3. Pre-rendered context. repomap wiki writes one deterministic markdown page per repo (stack, layout, endpoints, tables, data access, dependencies) plus an index into .repomap/exports/wiki/, each flagged stale when commits land after the last index. repomap map and repomap graph --export produce map.md and graph.json for anything that wants the whole picture at once.
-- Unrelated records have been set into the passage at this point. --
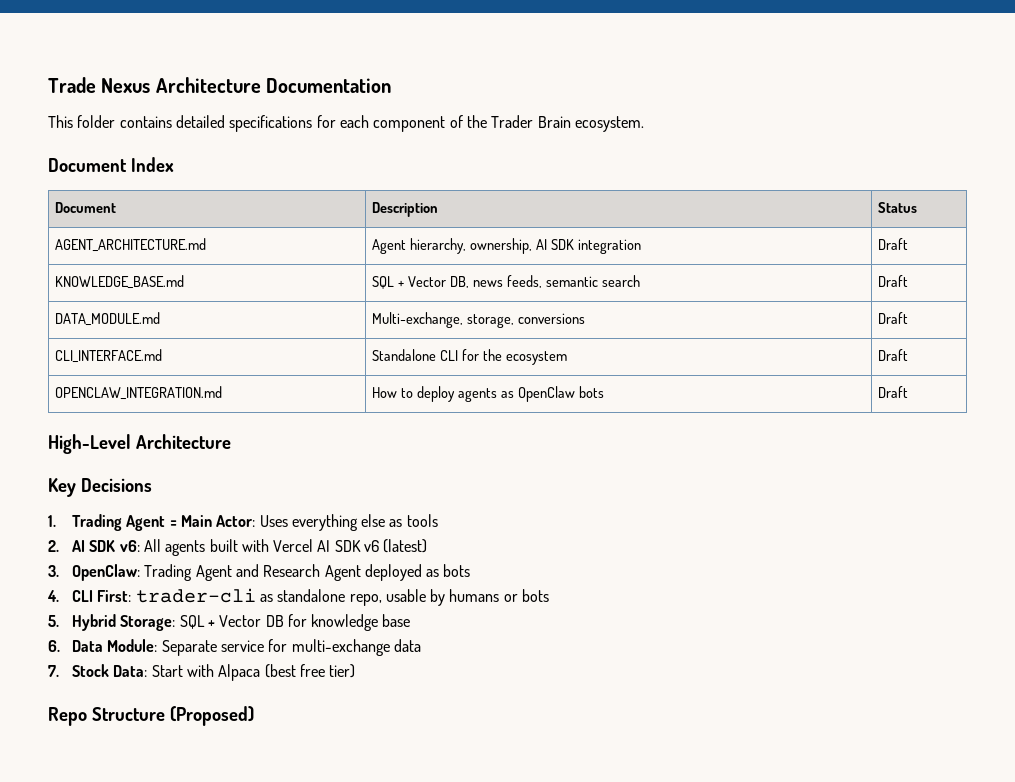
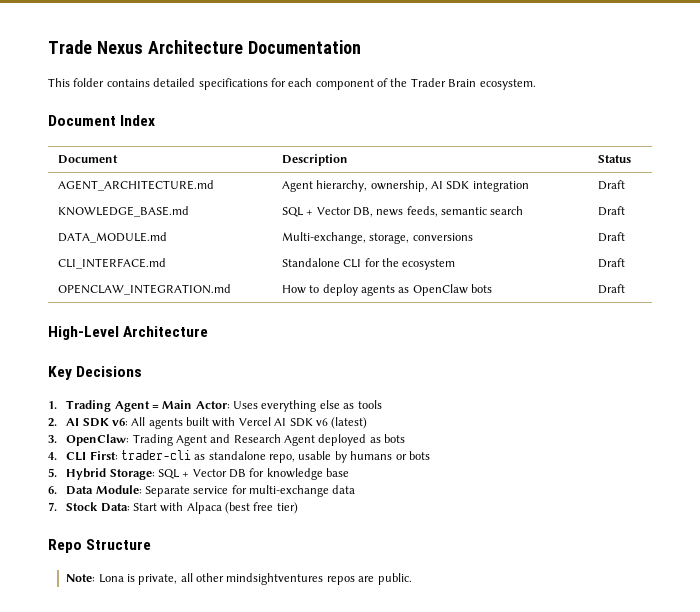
- Repo Structure (Proposed)
+ Repo Structure
+ Note: Lona is private, all other mindsightventures repos are public.

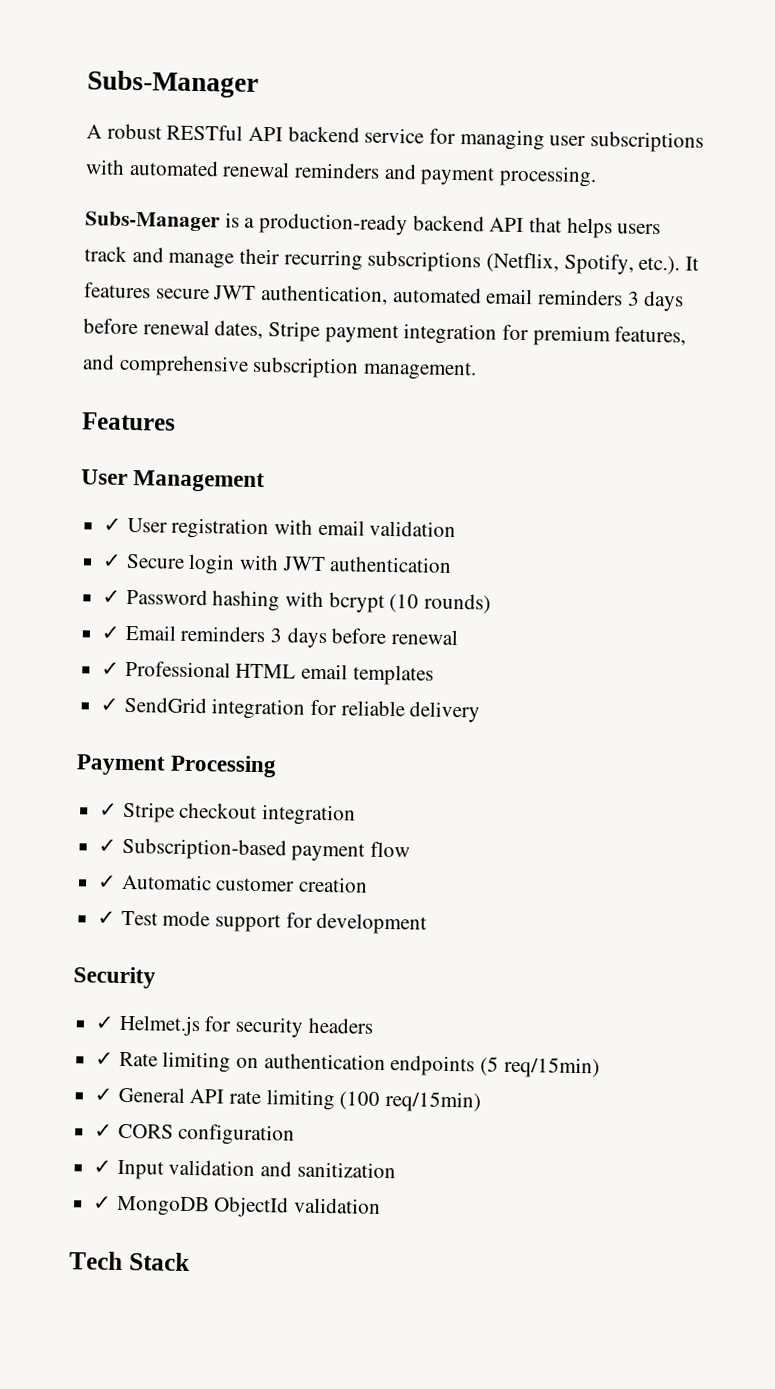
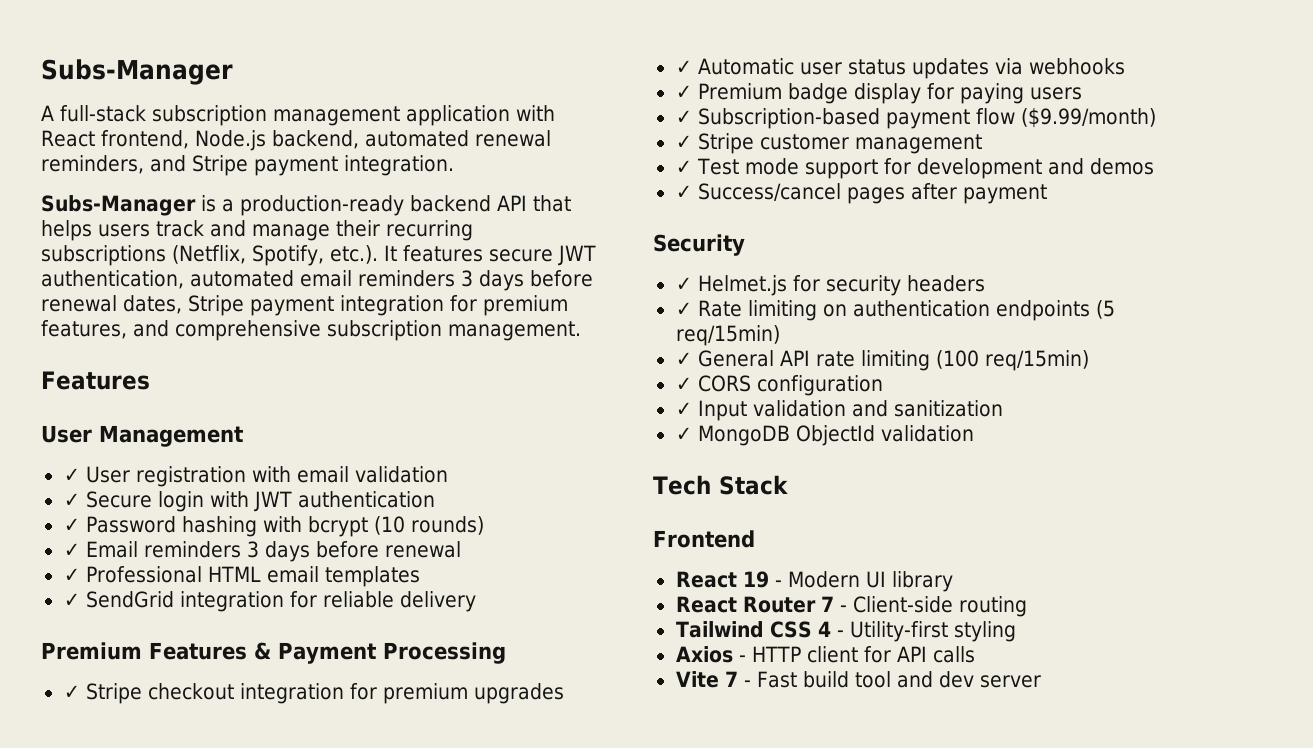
- A robust RESTful API backend service for managing user subscriptions with automated renewal reminders and payment processing.
+ A full-stack subscription management application with React frontend, Node.js backend, automated renewal reminders, and Stripe payment integration.
- Payment Processing
+ Premium Features & Payment Processing
- ✓ Stripe checkout integration
+ ✓ Stripe checkout integration for premium upgrades
+ ✓ Automatic user status updates via webhooks
+ ✓ Premium badge display for paying users
- ✓ Subscription-based payment flow
- ✓ Automatic customer creation
+ ✓ Subscription-based payment flow ($9.99/month)
+ ✓ Stripe customer management
- ✓ Test mode support for development
+ ✓ Test mode support for development and demos
+ ✓ Success/cancel pages after payment
+ Frontend
+ React 19 - Modern UI library
+ React Router 7 - Client-side routing
+ Tailwind CSS 4 - Utility-first styling
+ Axios - HTTP client for API calls
+ Vite 7 - Fast build tool and dev server

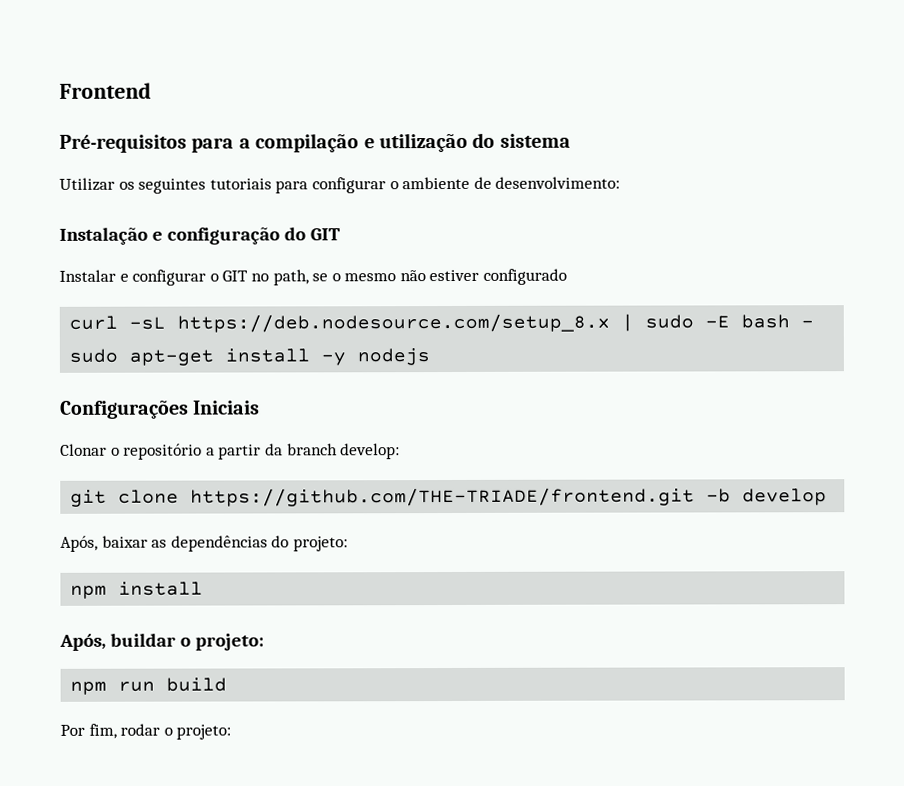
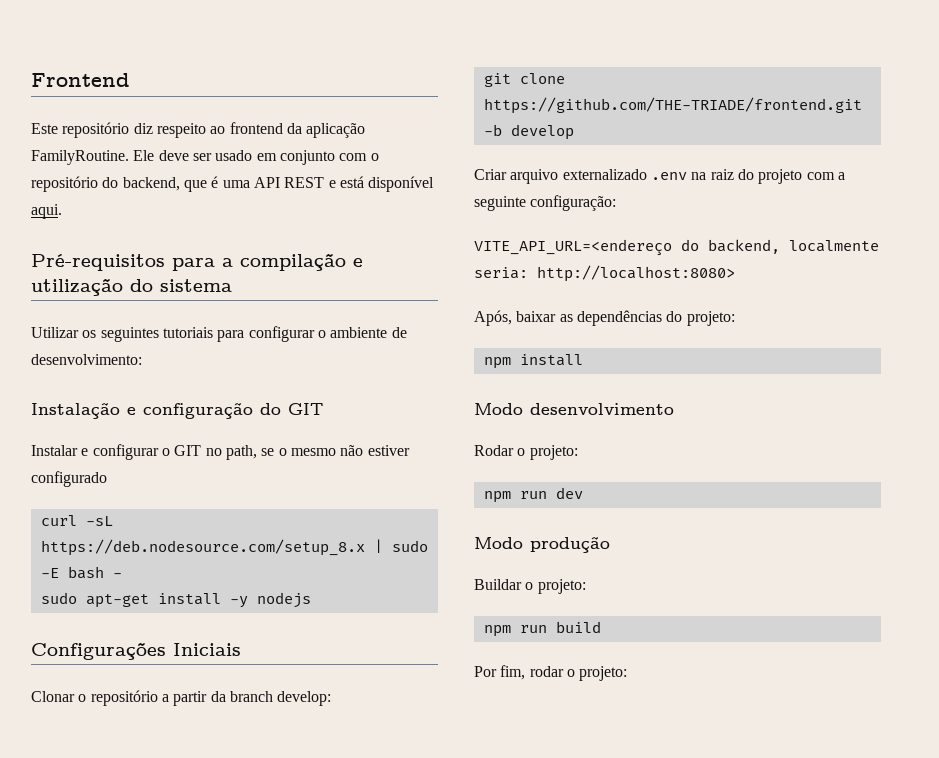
+ Este repositório diz respeito ao frontend da aplicação FamilyRoutine. Ele deve ser usado em conjunto com o repositório do backend, que é uma API REST e está disponível aqui.
+ Criar arquivo externalizado .env na raiz do projeto com a seguinte configuração:
+ VITE_API_URL=<endereço do backend, localmente seria: http://localhost:8080>
- Após, buildar o projeto:
+ Modo desenvolvimento
+ Rodar o projeto:
+ npm run dev
+ Modo produção
+ Buildar o projeto:

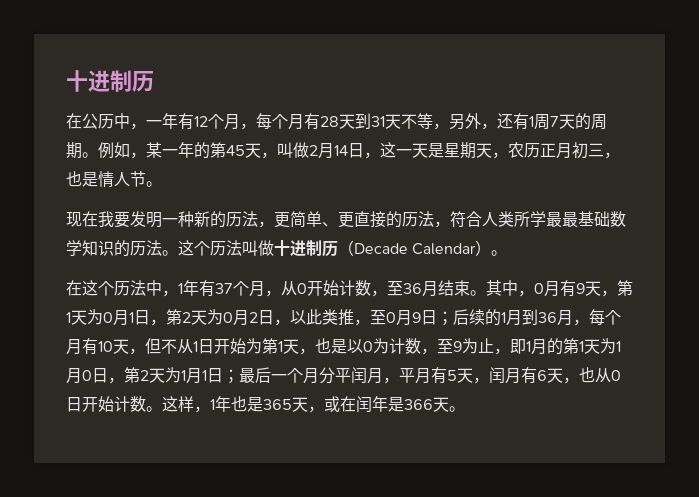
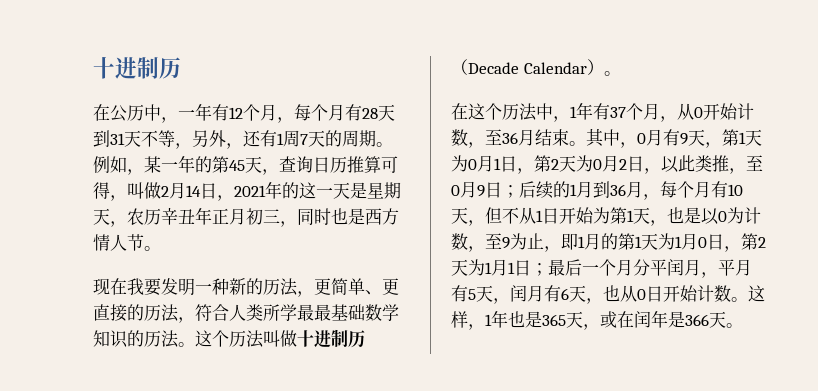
- 例如，某一年的第45天，叫做2月14日，这一天是星期天，农历正月初三，也是情人节。
+ 例如，某一年的第45天，查询日历推算可得，叫做2月14日，2021年的这一天是星期天，农历辛丑年正月初三，同时也是西方情人节。

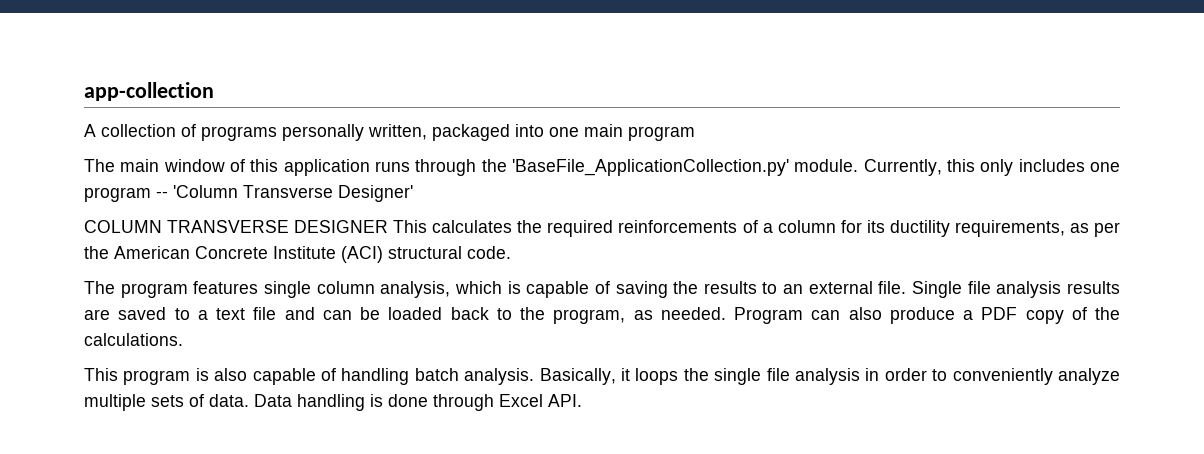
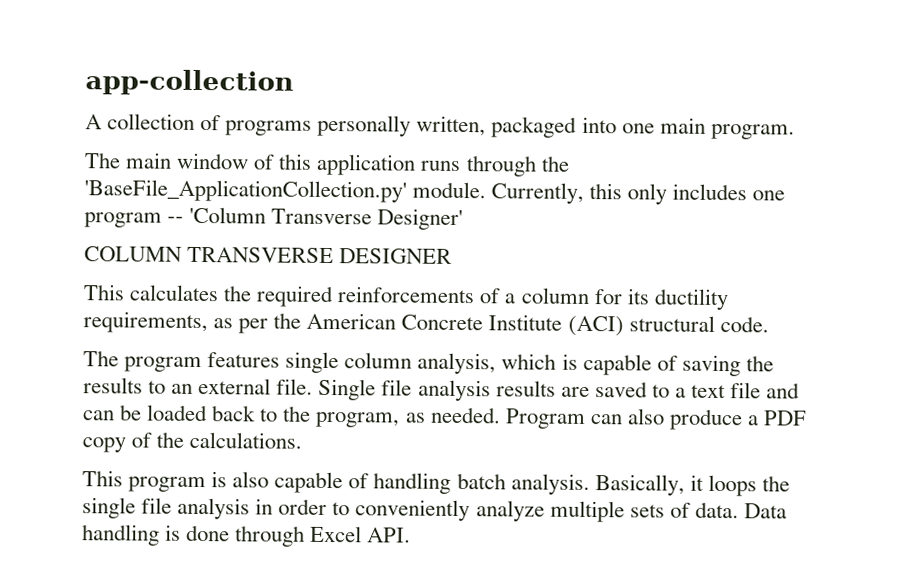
- A collection of programs personally written, packaged into one main program
+ A collection of programs personally written, packaged into one main program.
- COLUMN TRANSVERSE DESIGNER This calculates the required reinforcements of a column for its ductility requirements, as per the American Concrete Institute (ACI) structural code.
+ COLUMN TRANSVERSE DESIGNER
+ This calculates the required reinforcements of a column for its ductility requirements, as per the American Concrete Institute (ACI) structural code.

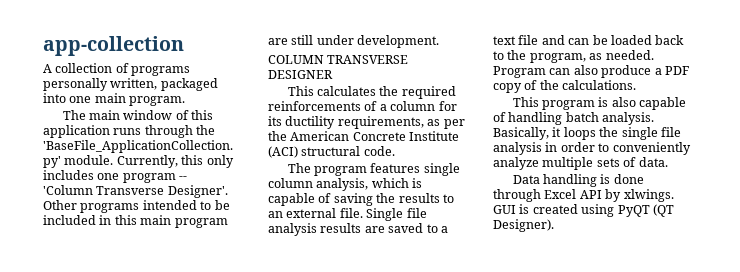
- Currently, this only includes one program -- 'Column Transverse Designer'
+ Currently, this only includes one program -- 'Column Transverse Designer'. Other programs intended to be included in this main program are still under development.
- Basically, it loops the single file analysis in order to conveniently analyze multiple sets of data. Data handling is done through Excel API.
+ Basically, it loops the single file analysis in order to conveniently analyze multiple sets of data.
+ Data handling is done through Excel API by xlwings. GUI is created using PyQT (QT Designer).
There is also a ready-made agent skill: repomap in the agentique skills repo. It teaches an agent when to reach for repomap instead of grepping, the query patterns for search and graph traversal, and the citation discipline (never assert a cross-repo fact without a repo/file:line citation). Install it with:

npx skills add balevdev/agentique --skill repomap

Freshness model: the source of truth is always the working tree. repomap index rehashes every file and skips unchanged ones, so running it at session start costs around a second on thousands of files and guarantees the index matches disk.

How it works

repomap init creates .repomap/ with config.json and repomap.sqlite (WAL mode, FTS5).
repomap scan walks the workspace (default depth 4), treats any directory containing .git as a repo, and records git metadata. It never descends into a repo looking for more repos, so nesting stays predictable.
repomap index hashes every indexable file (sha1). Unchanged hash: skipped. Changed hash: derived data (chunks, symbols, packages, edges) is deleted and rebuilt. Missing file: marked deleted and removed from search and graph. Each repo is indexed in one transaction, so a crash never leaves a repo half indexed.
Content is chunked in fixed 100-line windows with exact line ranges, which is what makes file:12-111 citations possible. FTS5 sync is handled by database triggers, so application code cannot forget it.
Repo identity is the path relative to the workspace root. Moving or syncing the whole workspace folder keeps the index valid; the next scan refreshes absolute paths.

Configuration

Edit .repomap/config.json. Everything has a sensible default: ignored directories (node_modules, dist, .next, ...), included extensions, excluded lockfiles and minified files, max file size (512 KB), scan depth, and chunk size. Binary files are detected and skipped automatically.

Design rules

Deep modules, thin interfaces: workspace, git, indexer, extract, deep, resolve, search, graph, wiki, mcp, report each own one concern end to end; the CLI only parses argv and prints.
Source files are the source of truth; the index is derived data and can always be rebuilt with repomap index --force.
Append-friendly and idempotent: every command can be re-run safely.
Fail loud: broken preconditions raise DependencyError with a human message and exit code 1.

Tests

npm test

Runs four suites: extraction unit tests (imports per language including multi-line and Go blocks, SQL table ops), deep extractor unit tests (defines, calls, heritage, conservative resolution), the workspace end to end suite (discovery, indexing, incremental skip, single-file reindex, deletion, search citations, repo filters, graph traversal, deep upgrade, exports, wiki, relocation), and an MCP suite that spawns the real server and speaks JSON-RPC to it like an agent harness would.

Intentionally not built

LLM answer composition and embeddings. The consumers are coding agents, which are themselves the LLM: they need exact, cheap, citable retrieval (search, graph, wiki, MCP), not a second model in the middle or an API key dependency. Everything here runs offline.